___ Available data ___

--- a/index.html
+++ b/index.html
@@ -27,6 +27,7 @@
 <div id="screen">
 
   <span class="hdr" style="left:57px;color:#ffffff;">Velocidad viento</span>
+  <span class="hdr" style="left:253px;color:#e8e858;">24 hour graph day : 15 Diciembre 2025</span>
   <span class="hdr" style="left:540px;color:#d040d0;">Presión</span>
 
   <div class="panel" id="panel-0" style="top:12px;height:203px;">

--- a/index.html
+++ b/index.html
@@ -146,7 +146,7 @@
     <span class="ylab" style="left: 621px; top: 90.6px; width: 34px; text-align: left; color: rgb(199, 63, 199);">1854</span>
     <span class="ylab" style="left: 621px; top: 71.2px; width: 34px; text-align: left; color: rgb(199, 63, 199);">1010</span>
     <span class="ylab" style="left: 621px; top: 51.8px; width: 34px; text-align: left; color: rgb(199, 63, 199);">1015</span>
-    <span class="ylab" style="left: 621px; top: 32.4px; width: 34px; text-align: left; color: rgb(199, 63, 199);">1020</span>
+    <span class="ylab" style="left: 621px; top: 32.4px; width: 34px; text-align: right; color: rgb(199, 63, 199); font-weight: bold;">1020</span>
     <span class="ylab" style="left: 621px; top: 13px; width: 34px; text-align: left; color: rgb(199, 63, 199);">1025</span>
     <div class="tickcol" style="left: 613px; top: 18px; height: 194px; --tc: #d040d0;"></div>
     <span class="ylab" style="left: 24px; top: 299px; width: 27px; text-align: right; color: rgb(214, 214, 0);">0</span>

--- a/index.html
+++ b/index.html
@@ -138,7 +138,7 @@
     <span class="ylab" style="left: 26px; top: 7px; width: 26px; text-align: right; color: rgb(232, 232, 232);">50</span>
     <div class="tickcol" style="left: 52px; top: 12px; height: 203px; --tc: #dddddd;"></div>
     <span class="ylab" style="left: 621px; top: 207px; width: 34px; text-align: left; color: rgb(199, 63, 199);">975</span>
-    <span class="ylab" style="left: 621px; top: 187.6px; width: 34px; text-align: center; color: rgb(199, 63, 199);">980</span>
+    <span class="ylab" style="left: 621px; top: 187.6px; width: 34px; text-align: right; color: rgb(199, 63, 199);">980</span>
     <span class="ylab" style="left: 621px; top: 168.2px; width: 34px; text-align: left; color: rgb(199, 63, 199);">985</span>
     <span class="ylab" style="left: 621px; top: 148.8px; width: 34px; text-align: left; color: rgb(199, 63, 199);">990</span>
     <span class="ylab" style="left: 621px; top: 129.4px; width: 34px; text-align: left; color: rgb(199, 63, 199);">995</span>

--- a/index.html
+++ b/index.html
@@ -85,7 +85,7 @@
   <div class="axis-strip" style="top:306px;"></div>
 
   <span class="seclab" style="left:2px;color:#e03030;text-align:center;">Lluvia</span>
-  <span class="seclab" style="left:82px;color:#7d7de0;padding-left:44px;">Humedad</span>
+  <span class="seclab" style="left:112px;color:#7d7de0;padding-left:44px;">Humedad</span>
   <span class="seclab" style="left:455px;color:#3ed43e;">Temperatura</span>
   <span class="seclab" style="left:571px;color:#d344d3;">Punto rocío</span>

___

Copy each of the records above so that nothing differs from the original.

--- a/index.html
+++ b/index.html
@@ -27,6 +27,7 @@
 <div id="screen">
 
   <span class="hdr" style="left:57px;color:#ffffff;">Velocidad viento</span>
+  <span class="hdr" style="left:253px;color:#e8e858;">24 hour graph day : 15 Diciembre 2025</span>
   <span class="hdr" style="left:540px;color:#d040d0;">Presión</span>
 
   <div class="panel" id="panel-0" style="top:12px;height:203px;">

--- a/index.html
+++ b/index.html
@@ -146,7 +146,7 @@
     <span class="ylab" style="left: 621px; top: 90.6px; width: 34px; text-align: left; color: rgb(199, 63, 199);">1854</span>
     <span class="ylab" style="left: 621px; top: 71.2px; width: 34px; text-align: left; color: rgb(199, 63, 199);">1010</span>
     <span class="ylab" style="left: 621px; top: 51.8px; width: 34px; text-align: left; color: rgb(199, 63, 199);">1015</span>
-    <span class="ylab" style="left: 621px; top: 32.4px; width: 34px; text-align: left; color: rgb(199, 63, 199);">1020</span>
+    <span class="ylab" style="left: 621px; top: 32.4px; width: 34px; text-align: right; color: rgb(199, 63, 199); font-weight: bold;">1020</span>
     <span class="ylab" style="left: 621px; top: 13px; width: 34px; text-align: left; color: rgb(199, 63, 199);">1025</span>
     <div class="tickcol" style="left: 613px; top: 18px; height: 194px; --tc: #d040d0;"></div>
     <span class="ylab" style="left: 24px; top: 299px; width: 27px; text-align: right; color: rgb(214, 214, 0);">0</span>

--- a/index.html
+++ b/index.html
@@ -138,7 +138,7 @@
     <span class="ylab" style="left: 26px; top: 7px; width: 26px; text-align: right; color: rgb(232, 232, 232);">50</span>
     <div class="tickcol" style="left: 52px; top: 12px; height: 203px; --tc: #dddddd;"></div>
     <span class="ylab" style="left: 621px; top: 207px; width: 34px; text-align: left; color: rgb(199, 63, 199);">975</span>
-    <span class="ylab" style="left: 621px; top: 187.6px; width: 34px; text-align: center; color: rgb(199, 63, 199);">980</span>
+    <span class="ylab" style="left: 621px; top: 187.6px; width: 34px; text-align: right; color: rgb(199, 63, 199);">980</span>
     <span class="ylab" style="left: 621px; top: 168.2px; width: 34px; text-align: left; color: rgb(199, 63, 199);">985</span>
     <span class="ylab" style="left: 621px; top: 148.8px; width: 34px; text-align: left; color: rgb(199, 63, 199);">990</span>
     <span class="ylab" style="left: 621px; top: 129.4px; width: 34px; text-align: left; color: rgb(199, 63, 199);">995</span>

--- a/index.html
+++ b/index.html
@@ -85,7 +85,7 @@
   <div class="axis-strip" style="top:306px;"></div>
 
   <span class="seclab" style="left:2px;color:#e03030;text-align:center;">Lluvia</span>
-  <span class="seclab" style="left:82px;color:#7d7de0;padding-left:44px;">Humedad</span>
+  <span class="seclab" style="left:112px;color:#7d7de0;padding-left:44px;">Humedad</span>
   <span class="seclab" style="left:455px;color:#3ed43e;">Temperatura</span>
   <span class="seclab" style="left:571px;color:#d344d3;">Punto rocío</span>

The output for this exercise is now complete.